B to Cのビジネスを展開する企業にとっては、自社の顧客になりうる個人の趣味指向や行動パターンを知ることは、非常に大きな意味を持ちます。個人の動向に最適化したマーケティング活動を行うことで、自社の商品やサービスをより効果的に訴求でき、販売につなげることができるからです。
こうした個人に合わせた「One to Oneマーケティング」では、いかに詳細な個人の行動データを集められるかが肝要です。もちろん大企業であれば、それなりの量の情報をすでに蓄積しているはずですが、新規参入のベンチャー企業や異分野から参入する企業などにとっては、マーケティング施策の精度をより高め、効率化をもたらす参考データとなります。
情報銀行が機能し、これまであちこちで別々に保管されていた個人データが集約・統合されて流通するようになれば、One to Oneマーケティングは一気に加速します。企業のマーケティング効率は飛躍的にアップし、経済の活性化も望めるのです。

参入企業により幅のある情報がシェアされる

情報銀行は、日本IT団体連盟の審査・認定により決定されます。金融機関や情報通信企業などの参加が想定されますが、どのような企業が手掛けるかによって個人データの幅も変わってきます。そこで、参加を検討している企業、参加が期待される企業について考えてみましょう。

・金融機関

多くの個人データが集まる金融機関には、決済のプロセスを手掛けることから、マーケティングに有益な情報が大量に蓄積されています。情報銀行を運用するには、まさに適格でしょう。
すでに2019年6月の時点で、三井住友信託銀行が情報銀行の第1弾の認定を取得しています。また、三菱UFJ信託銀行もPDSの構築を進め、プラットフォームの実証実験に入っています。

・広告会社

広告会社も、マーケティング面での強みとあらゆる業界とのつながりを持つため、情報銀行の運用には適任でしょう。業界最大手の電通グループは、2019年7月に情報銀行サービス「MEY」をスタートし、一般ユーザー向けのスマホアプリもリリースして、ユーザーと企業が参加するトライアル企画を実施しています。

・複数社による運用

複数の企業が連携して情報銀行を作る動きもあります。例えば、日立製作所と東京海上日動火災保険、日本郵便などの6社が共同し、情報銀行の実現に向けた実証実験を2018年9月にスタート。家庭での電力消費量、1日の歩数などの活動量などから、家電向けの保険商品の開発、在宅率に合わせた配達ルートの構築など、参加企業が情報を有効に活用できるしくみを摸索しています。

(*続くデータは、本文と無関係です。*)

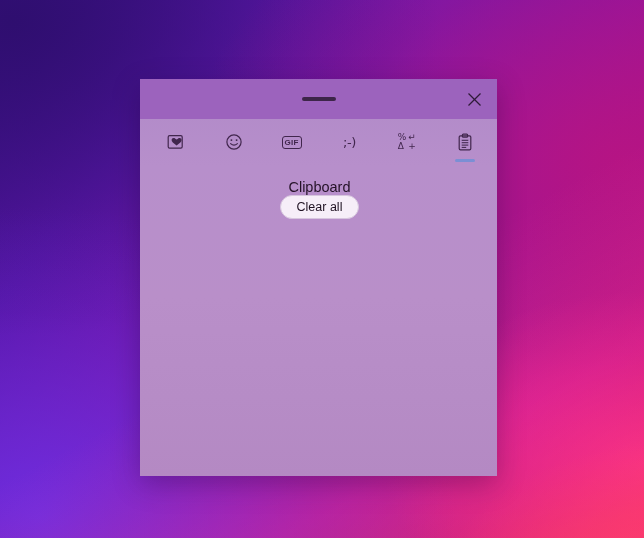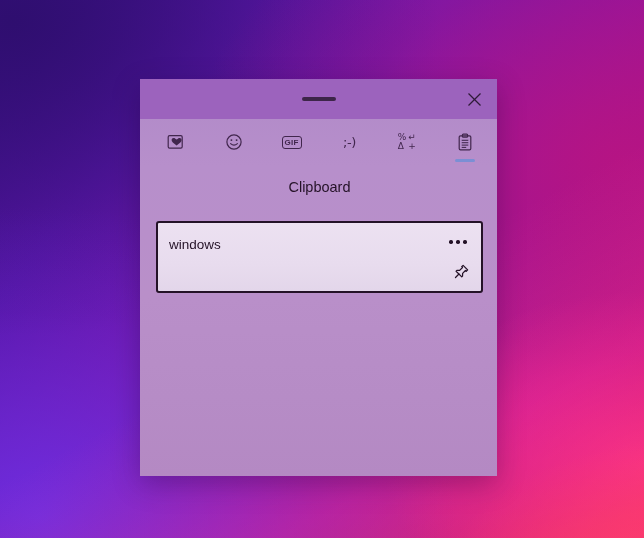"Clear all" button { html: none -> <button>Clear all</button> }
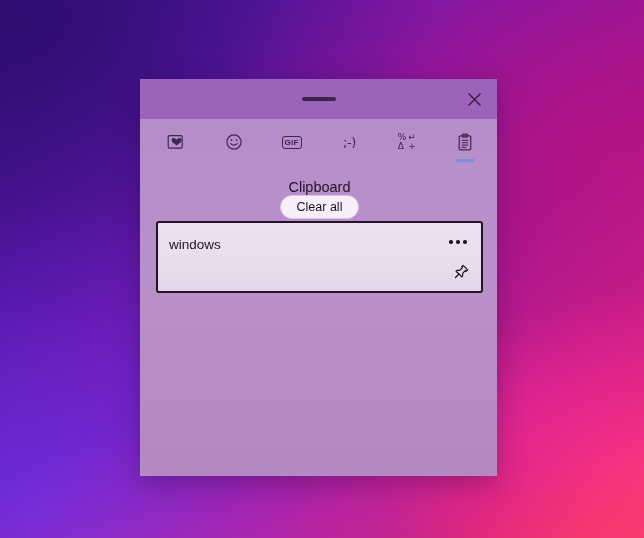"windows" div { html: <div> <div> <span>windows</span> <span> <i></i> <i></i> <i></i> </span> <span> <svg> <g> <path></path> <line></line> </g> </svg> </span> </div> </div> -> none }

このように、さまざまな分野の企業が自社の強みや得意分野を活かすことで、それぞれ性格の違う情報銀行が登場することになりそうです。

始まったばかりの情報銀行の課題は?

情報銀行は、ようやくサービスが始まったばかりです。今後も手続きや方向性などを摸索しながら発展していくものと思われますが、現時点で課題や懸念がないわけでもありません。

例えば、EUの「一般データ保護規則(GDPR)」には「データポータビリティ権」が定められていて、自身の個人データを持ち出し、他のサービスへ移転することができます。また、当初の目的上、不要となったデータについて削除を請求することもでき、個人のデータを自身でコントロールする権利があります。

日本ではこれらについて、まだ検討を進めている段階です。つまり、個人がみずからの個人データを情報銀行に寄託しても、完全に自分でコントロールできないということにもなります。日本人は、個人情報が勝手に第三者へ提供されることには否定的です。また、情報銀行から還元されるインセンティブが不十分であれば、そもそも登録しようとも思えず、個人データが集まらないということにもなりかねません。

しかし、これらの課題が解決できれば、プライバシーの保護と情報の流通を高レベルで両立することができるかもしれません。制度面と運用面のそれぞれで改良されていけば、情報銀行は私たちの生活をさらに便利で豊かなものに変えていってくれるでしょう。

本コラムの内容は、筆者の個人的見解に基づくものです。